March 4, 2026
Clouds leak, comments squeak
My Favorite 39C3 Talks
39C3 shockers: leaky satellites, ghost hacks, and “go in person” vibes
TLDR: A highlights post from the 39th Chaos Communication Congress shocked readers with satellite data leaks, tap‑free phone hacks, and a chip flaw that can spill cloud secrets. Comments split between “you must attend in person” and anxiety over permanent chip bugs, sparking debates on shared cloud vs dedicated servers.
The 39th Chaos Communication Congress (CCC) playlist dropped, and comments lit up like a rave. The blog’s picks—satellite snooping, zero‑click hacks, chip flaws, and drone warfare—turned into a soap opera. The satellite demo showing plain‑text payment data and a military tag shuffled to “imilatyr : rtue” sparked “crypto by Scrabble” jokes and sky‑leak memes riffing on “Don’t look up.”
The 0‑click explainer—hacks that hit your phone without any tap—split the room: half fascinated, half checking messages like they’re haunted. “WhatsApp ghost taps” and “iMessage poltergeist” gags flew, with newcomers asking, in simple terms, “Is grandma’s iPhone safe?”
Then came Spectre, a CPU (your computer’s brain) flaw that can spill secrets between cloud neighbors.
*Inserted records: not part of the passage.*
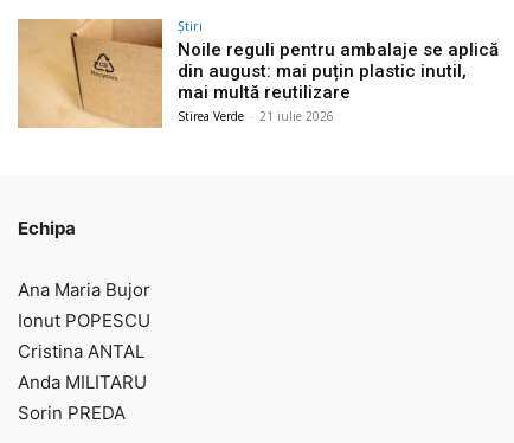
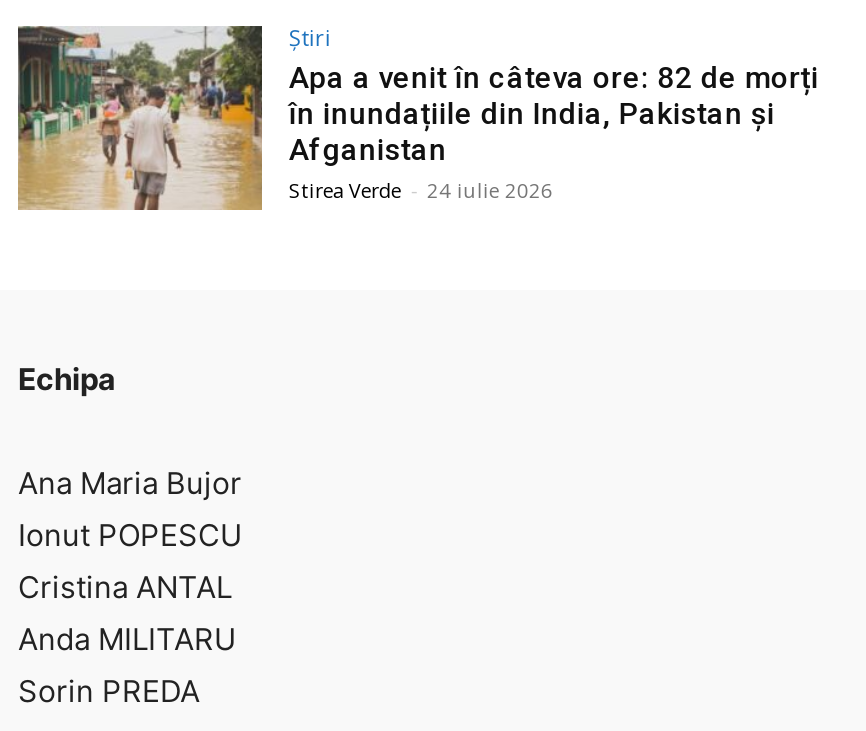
[17,18,499,128] [image] | Noile reguli pentru ambalaje se aplică | din august: mai puțin plastic inutil, | mai multă reutilizare | Stirea Verde - 21 iulie 2026 -> [16,24,819,212] [image] | Apa a venit în câteva ore: 82 de morți | în inundațiile din India, Pakistan și | Afganistan | Stirea Verde - 24 iulie 2026

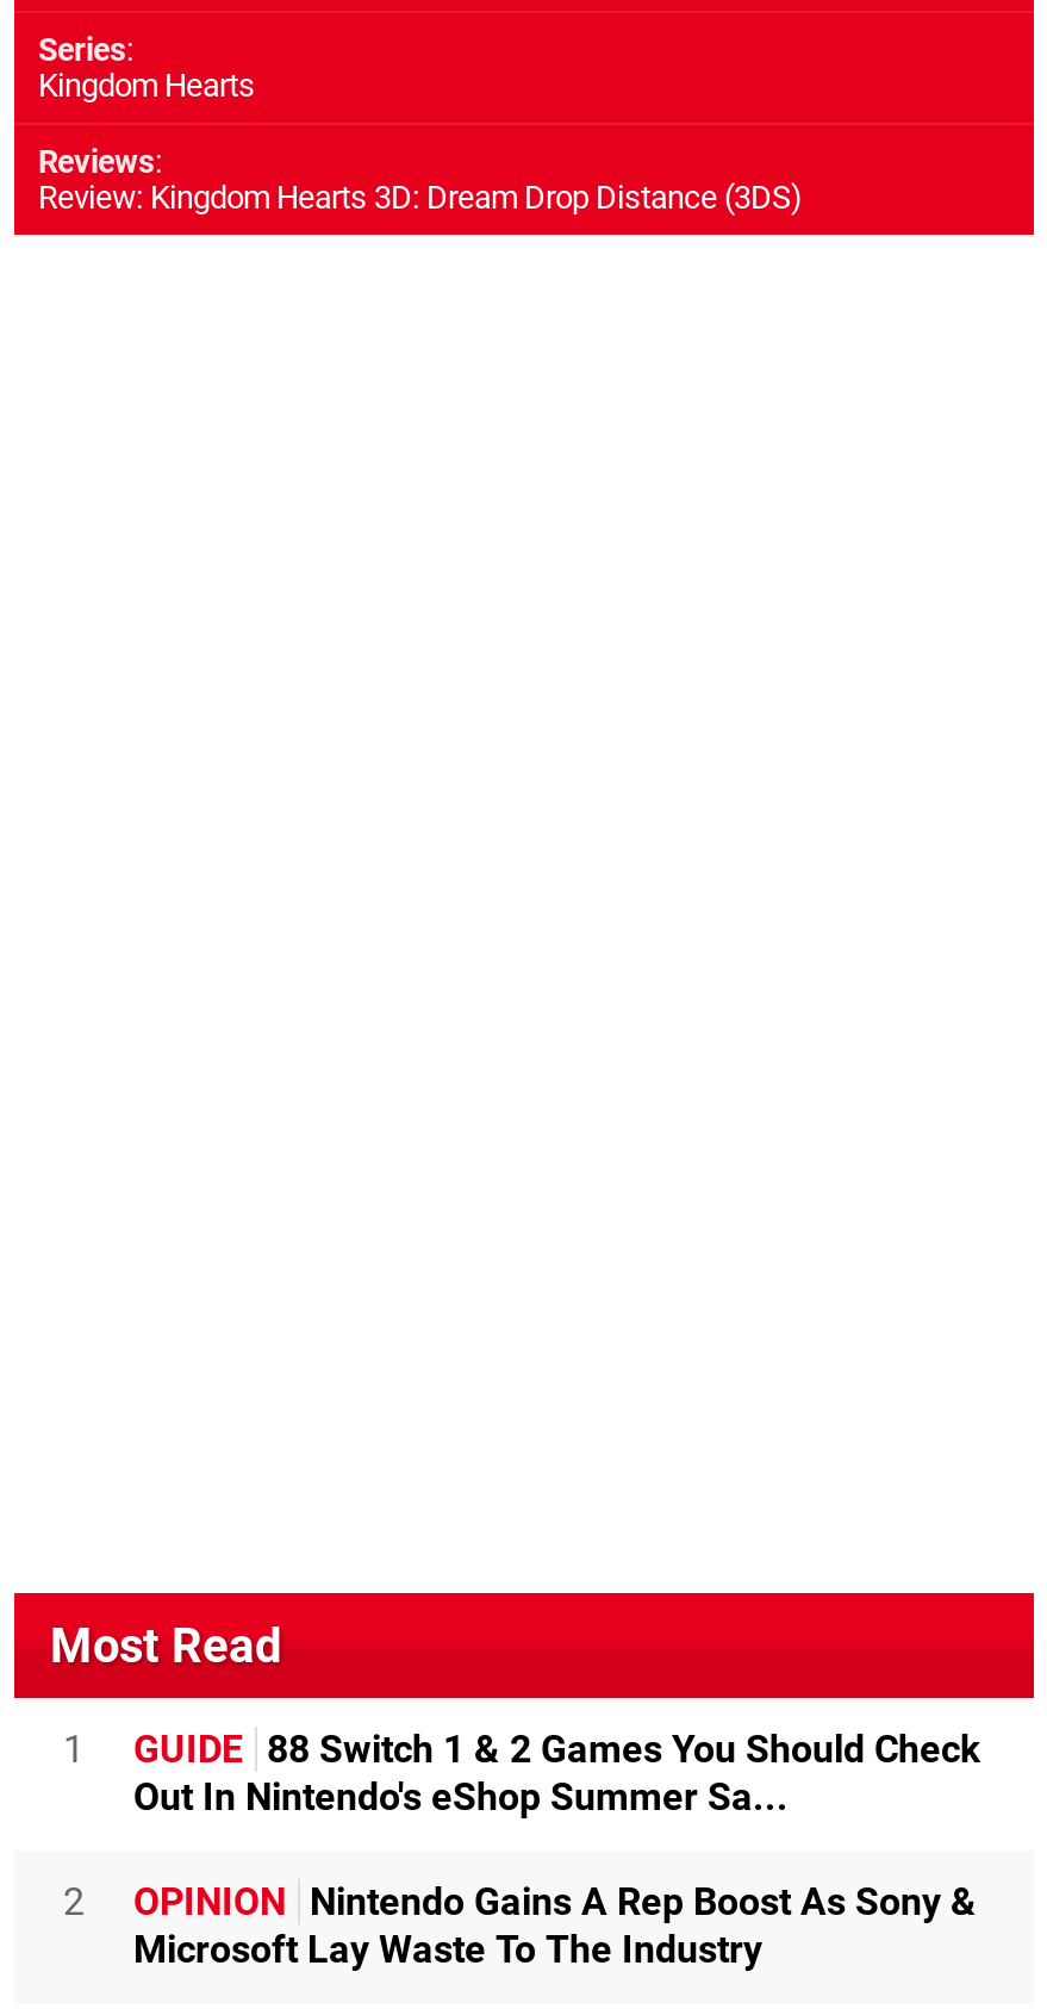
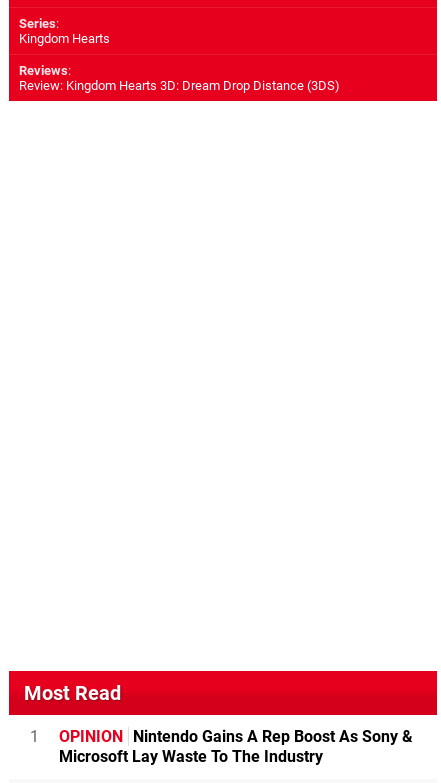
[63,1726,981,1924] GUIDE 88 Switch 1 & 2 Games You Should Check | Out In Nintendo's eShop Summer Sa... | 2 -> none

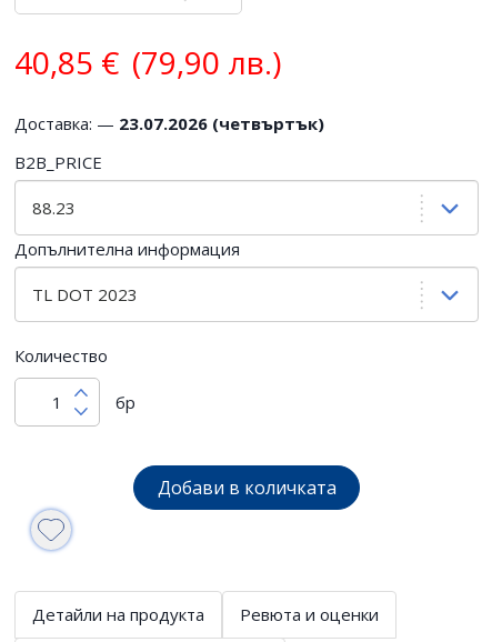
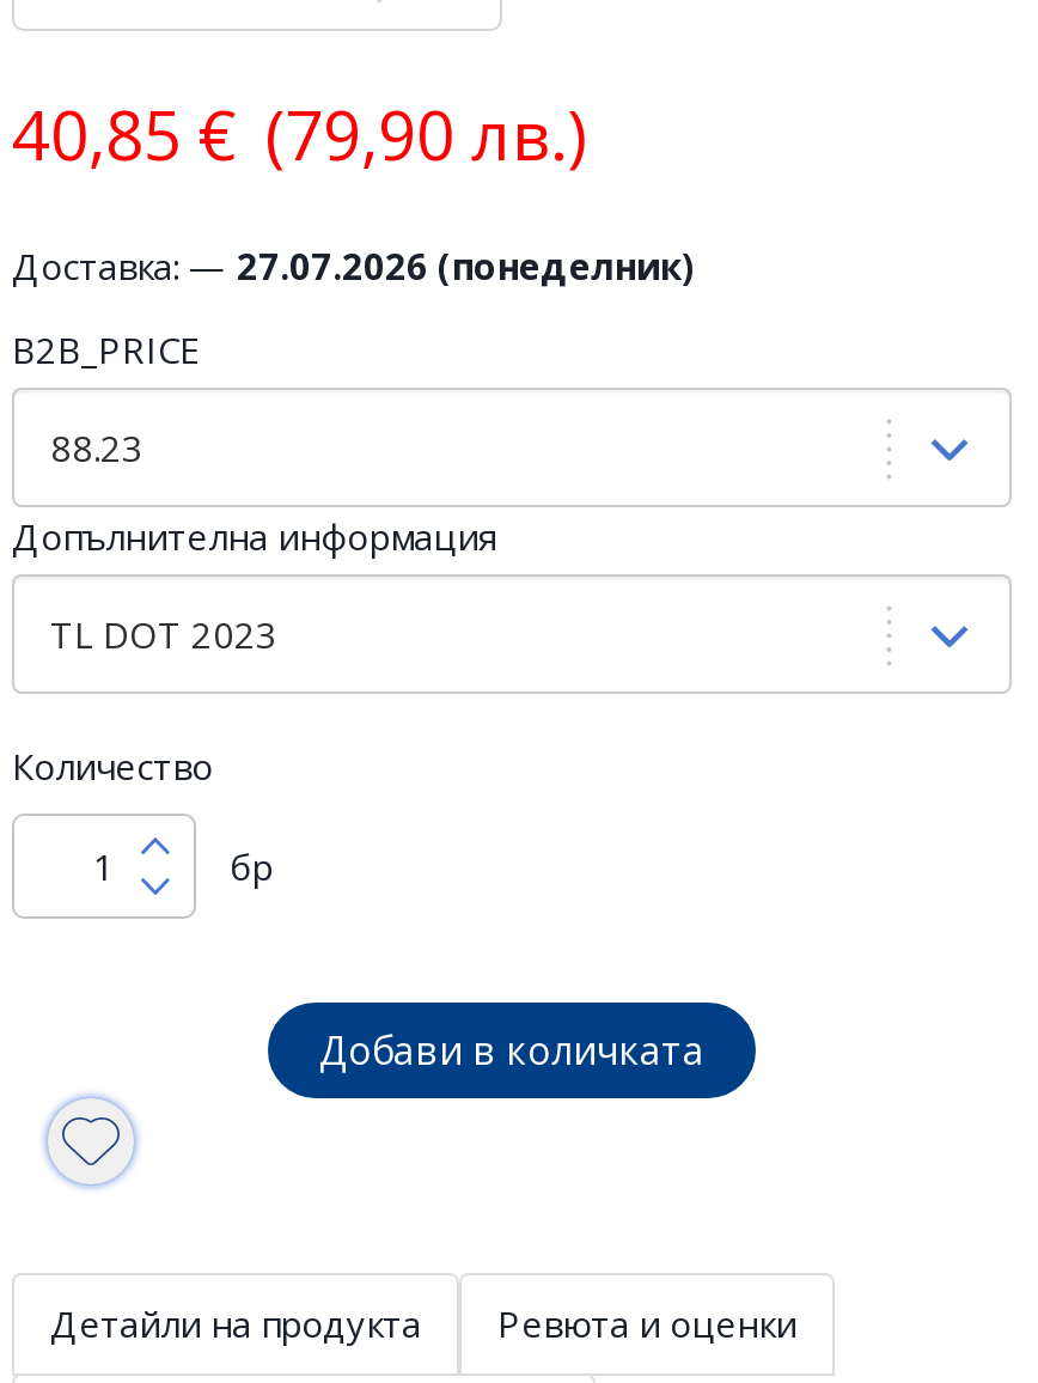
[14,112,324,134] Доставка: — 23.07.2026 (четвъртък) -> [12,241,696,289] Доставка: — 27.07.2026 (понеделник)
The post pushes dedicated servers over cheap shared machines; commenters brawled as Team Bargain Cloud vs Team Own‑a‑Box. One camp shrugged; the other yelled “permanent chip bug” like a horror title. KerrickStaley jumped in to say the real party is in person, shading stream‑only “Couch Congress.” jmclnx bookmarked the chip talk as the must‑watch, while others begged for a Spectre explainer in human words. Even the drone‑war history set off dark humor—“WWI selfie sticks”—and uneasy vibes about modern conflict.
Key Points
- •The author reviews selected talks from the 39th Chaos Communication Congress (39C3) in Germany.
- •A satellite security talk shows ~$500 equipment can eavesdrop military, payment processor, and airline satellite traffic, with some data in plaintext, including payment details on GEO links.
- •A zero-click exploit talk demonstrates end-to-end methods with demos targeting WhatsApp and iMessage on iOS and Samsung devices.
- •A Spectre-focused talk demonstrates leaking data across virtual machines at a public cloud provider, bypassing mitigations, noting Spectre is a CPU-level issue.
- •A drone warfare talk traces drone use from World War I reconnaissance to historical 1930s remote-control drones and today’s roles.